*TO DO*
Transcribe precisely, and only, the lines beginning at the line containing "[81,804,123,814] formts. ->" and ending at the final line of the material below.

--- DATA ---

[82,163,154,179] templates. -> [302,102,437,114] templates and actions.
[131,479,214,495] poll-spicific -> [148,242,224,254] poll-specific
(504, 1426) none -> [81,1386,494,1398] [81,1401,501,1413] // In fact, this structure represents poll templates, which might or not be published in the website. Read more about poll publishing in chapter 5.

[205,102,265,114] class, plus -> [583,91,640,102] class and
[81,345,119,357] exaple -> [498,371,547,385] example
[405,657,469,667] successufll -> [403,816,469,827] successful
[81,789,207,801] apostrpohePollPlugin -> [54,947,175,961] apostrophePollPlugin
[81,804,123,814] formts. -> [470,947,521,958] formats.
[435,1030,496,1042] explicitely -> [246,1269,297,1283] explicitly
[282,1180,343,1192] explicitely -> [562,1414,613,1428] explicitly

---

*EXERCISE SOLUTION*
[81,804,123,814] formts. -> [470,947,521,958] formats.
[435,1030,496,1042] explicitely -> [246,1269,297,1283] explicitly
[282,1180,343,1192] explicitely -> [562,1414,613,1428] explicitly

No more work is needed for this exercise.